B is for Bathing Machine

B is for Bathing Machine - Credit: Archant

Hunched over a table in her studio, the mellifluous tones of Radio 4 playing softly in the background, Clare Dales cuts around the pencil outline of a butterfly resting on a kidney vetch. As she slices deep grooves into the surface of her linoleum block with practised ease, lino shavings pile up beside her like rough tobacco.

After about 40 minutes, she stops to assess her work. Satisfied with her progress, she inks her block with a roller and carefully positions a sheet of lightweight paper over the surface of her design before pressing firmly. As she tentatively peels off the paper to reveal the print beneath, her face creases into a smile. This time the unpredictable printing process has proved an undoubted success.

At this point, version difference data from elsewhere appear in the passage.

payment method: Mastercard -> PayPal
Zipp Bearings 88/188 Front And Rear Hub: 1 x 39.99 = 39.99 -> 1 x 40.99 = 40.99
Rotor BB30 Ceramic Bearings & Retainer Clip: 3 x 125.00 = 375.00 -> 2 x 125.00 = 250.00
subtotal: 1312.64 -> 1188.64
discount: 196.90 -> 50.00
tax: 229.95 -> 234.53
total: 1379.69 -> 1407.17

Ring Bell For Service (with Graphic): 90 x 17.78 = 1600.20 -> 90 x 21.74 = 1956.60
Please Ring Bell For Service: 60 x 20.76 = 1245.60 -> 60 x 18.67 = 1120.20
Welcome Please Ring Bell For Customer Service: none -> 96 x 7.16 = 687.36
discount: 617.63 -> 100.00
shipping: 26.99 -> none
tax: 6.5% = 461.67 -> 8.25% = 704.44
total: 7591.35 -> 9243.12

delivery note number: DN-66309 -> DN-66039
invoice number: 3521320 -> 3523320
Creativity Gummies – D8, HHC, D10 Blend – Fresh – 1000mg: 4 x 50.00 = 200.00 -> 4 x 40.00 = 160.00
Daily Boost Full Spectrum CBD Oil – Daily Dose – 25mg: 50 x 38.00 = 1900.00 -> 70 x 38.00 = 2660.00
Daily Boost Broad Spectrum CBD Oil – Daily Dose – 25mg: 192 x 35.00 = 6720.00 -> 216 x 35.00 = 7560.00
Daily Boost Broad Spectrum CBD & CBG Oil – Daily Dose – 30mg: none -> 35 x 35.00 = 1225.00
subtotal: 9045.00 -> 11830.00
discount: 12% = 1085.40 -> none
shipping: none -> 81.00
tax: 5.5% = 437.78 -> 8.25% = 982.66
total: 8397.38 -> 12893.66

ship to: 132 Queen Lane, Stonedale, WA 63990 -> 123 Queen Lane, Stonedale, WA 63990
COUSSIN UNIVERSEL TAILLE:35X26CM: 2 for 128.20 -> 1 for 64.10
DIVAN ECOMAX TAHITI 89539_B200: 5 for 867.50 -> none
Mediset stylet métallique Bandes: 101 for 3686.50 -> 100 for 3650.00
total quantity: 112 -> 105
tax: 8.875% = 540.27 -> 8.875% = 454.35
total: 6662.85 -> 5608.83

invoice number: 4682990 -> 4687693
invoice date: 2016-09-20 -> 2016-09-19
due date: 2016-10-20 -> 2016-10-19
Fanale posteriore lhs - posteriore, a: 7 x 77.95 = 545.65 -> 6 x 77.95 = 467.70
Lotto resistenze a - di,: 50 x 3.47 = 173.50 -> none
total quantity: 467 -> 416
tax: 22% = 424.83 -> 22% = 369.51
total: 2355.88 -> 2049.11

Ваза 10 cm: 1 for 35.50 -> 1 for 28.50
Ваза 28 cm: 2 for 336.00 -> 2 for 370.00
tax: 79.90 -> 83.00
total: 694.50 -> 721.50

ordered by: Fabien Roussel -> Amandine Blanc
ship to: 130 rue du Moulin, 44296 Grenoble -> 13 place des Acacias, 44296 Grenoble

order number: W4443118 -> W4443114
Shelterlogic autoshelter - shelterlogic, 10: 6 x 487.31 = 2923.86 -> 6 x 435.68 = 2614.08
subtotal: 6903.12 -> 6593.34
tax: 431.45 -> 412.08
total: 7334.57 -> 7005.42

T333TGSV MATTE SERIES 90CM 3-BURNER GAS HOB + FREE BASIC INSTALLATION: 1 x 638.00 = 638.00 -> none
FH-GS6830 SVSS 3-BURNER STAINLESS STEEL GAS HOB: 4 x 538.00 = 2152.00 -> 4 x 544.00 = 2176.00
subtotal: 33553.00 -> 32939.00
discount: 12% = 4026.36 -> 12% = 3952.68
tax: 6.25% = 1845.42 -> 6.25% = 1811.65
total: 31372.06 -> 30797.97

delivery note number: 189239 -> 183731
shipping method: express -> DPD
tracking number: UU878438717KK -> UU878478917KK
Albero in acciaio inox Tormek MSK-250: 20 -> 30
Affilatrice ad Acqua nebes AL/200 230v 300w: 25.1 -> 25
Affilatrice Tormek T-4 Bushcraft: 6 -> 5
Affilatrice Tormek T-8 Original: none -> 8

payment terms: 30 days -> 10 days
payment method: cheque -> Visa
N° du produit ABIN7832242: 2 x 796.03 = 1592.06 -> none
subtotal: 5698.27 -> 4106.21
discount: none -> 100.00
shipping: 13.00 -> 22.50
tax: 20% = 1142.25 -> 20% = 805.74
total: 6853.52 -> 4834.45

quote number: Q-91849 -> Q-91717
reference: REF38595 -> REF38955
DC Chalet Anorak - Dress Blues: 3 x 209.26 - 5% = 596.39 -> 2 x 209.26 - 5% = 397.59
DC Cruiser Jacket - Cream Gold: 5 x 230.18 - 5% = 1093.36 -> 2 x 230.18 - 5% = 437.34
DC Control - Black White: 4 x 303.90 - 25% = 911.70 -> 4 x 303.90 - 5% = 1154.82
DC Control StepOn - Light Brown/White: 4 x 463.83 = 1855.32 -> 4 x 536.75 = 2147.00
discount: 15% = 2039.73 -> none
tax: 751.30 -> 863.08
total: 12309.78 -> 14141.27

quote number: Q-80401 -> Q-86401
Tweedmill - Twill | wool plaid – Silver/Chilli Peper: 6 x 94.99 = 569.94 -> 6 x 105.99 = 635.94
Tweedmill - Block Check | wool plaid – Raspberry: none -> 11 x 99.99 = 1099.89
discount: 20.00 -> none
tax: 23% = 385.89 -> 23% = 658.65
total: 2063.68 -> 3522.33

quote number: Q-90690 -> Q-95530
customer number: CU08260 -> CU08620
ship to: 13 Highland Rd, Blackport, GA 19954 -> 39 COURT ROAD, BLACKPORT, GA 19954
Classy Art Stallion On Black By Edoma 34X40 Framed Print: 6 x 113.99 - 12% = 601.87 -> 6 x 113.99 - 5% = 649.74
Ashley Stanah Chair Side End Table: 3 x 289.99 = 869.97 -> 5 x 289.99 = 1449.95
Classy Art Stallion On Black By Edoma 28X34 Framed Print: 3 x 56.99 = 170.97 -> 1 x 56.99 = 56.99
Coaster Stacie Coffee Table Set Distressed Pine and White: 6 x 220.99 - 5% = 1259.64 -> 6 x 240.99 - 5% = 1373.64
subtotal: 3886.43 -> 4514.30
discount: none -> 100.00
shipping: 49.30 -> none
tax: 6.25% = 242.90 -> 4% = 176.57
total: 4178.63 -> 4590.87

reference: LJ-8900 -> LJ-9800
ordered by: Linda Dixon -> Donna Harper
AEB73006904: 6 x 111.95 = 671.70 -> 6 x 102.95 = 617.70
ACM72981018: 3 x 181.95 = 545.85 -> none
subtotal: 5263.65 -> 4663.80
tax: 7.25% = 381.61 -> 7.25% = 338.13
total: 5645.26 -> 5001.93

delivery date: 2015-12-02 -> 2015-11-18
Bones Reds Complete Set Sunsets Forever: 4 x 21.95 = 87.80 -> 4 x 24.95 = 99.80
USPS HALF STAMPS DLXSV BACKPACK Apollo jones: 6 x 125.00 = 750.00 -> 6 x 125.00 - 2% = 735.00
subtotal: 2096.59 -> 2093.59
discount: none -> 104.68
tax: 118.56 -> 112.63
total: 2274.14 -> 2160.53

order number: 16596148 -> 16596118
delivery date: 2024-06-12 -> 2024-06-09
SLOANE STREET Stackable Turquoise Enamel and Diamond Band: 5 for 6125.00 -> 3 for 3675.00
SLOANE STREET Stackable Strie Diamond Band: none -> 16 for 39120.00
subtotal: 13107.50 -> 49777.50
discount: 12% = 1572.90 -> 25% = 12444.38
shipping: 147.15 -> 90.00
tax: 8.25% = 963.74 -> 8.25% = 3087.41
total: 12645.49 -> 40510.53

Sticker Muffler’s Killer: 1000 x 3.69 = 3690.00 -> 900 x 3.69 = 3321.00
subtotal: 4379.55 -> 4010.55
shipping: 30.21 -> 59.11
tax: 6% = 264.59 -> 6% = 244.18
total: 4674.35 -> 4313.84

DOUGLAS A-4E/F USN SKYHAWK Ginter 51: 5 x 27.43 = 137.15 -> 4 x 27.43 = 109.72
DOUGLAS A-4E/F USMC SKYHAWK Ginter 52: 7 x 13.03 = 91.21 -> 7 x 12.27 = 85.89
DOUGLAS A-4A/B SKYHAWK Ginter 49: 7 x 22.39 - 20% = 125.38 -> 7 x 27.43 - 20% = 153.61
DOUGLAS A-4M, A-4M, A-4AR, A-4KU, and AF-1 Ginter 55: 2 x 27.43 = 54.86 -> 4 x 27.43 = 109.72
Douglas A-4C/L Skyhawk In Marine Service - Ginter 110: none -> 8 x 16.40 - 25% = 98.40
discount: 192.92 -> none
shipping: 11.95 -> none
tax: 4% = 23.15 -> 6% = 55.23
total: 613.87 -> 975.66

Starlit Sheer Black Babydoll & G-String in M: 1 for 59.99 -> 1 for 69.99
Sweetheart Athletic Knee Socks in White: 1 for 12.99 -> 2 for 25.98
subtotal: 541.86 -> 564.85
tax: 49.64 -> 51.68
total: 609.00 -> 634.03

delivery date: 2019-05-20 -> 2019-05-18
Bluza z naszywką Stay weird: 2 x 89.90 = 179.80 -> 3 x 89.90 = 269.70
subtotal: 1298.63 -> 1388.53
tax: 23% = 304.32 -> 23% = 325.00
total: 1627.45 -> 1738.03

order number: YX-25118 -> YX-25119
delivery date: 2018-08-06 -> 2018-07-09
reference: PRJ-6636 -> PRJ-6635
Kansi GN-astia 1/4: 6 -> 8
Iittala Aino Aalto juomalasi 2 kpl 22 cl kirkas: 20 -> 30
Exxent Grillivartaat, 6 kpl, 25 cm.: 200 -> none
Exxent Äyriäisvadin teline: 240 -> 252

Clare, 48, an Eastbourne-based printmaker, is working on her first solo publishing project: a quirky little book entitled Eastbourne – An Alphabet: A Journey in Print which takes readers on an “intriguing and unexpected journey” around her East Sussex home town.

Using the letters of the alphabet as the springboard for each of her chosen subjects, and selecting linocut as her medium (though often with mixed media), the book is a celebration of the town’s many facets. These range from flints from its Neolithic past when the first farmers shaped the area’s distinctive “whale-backed” Downland landscape, to the town’s numerous architectural idiosyncrasies, such as the glazed terracotta faience decoration on the bandstand and its distinctive cast-iron bollards, “resembling smart soldiers standing on guard”.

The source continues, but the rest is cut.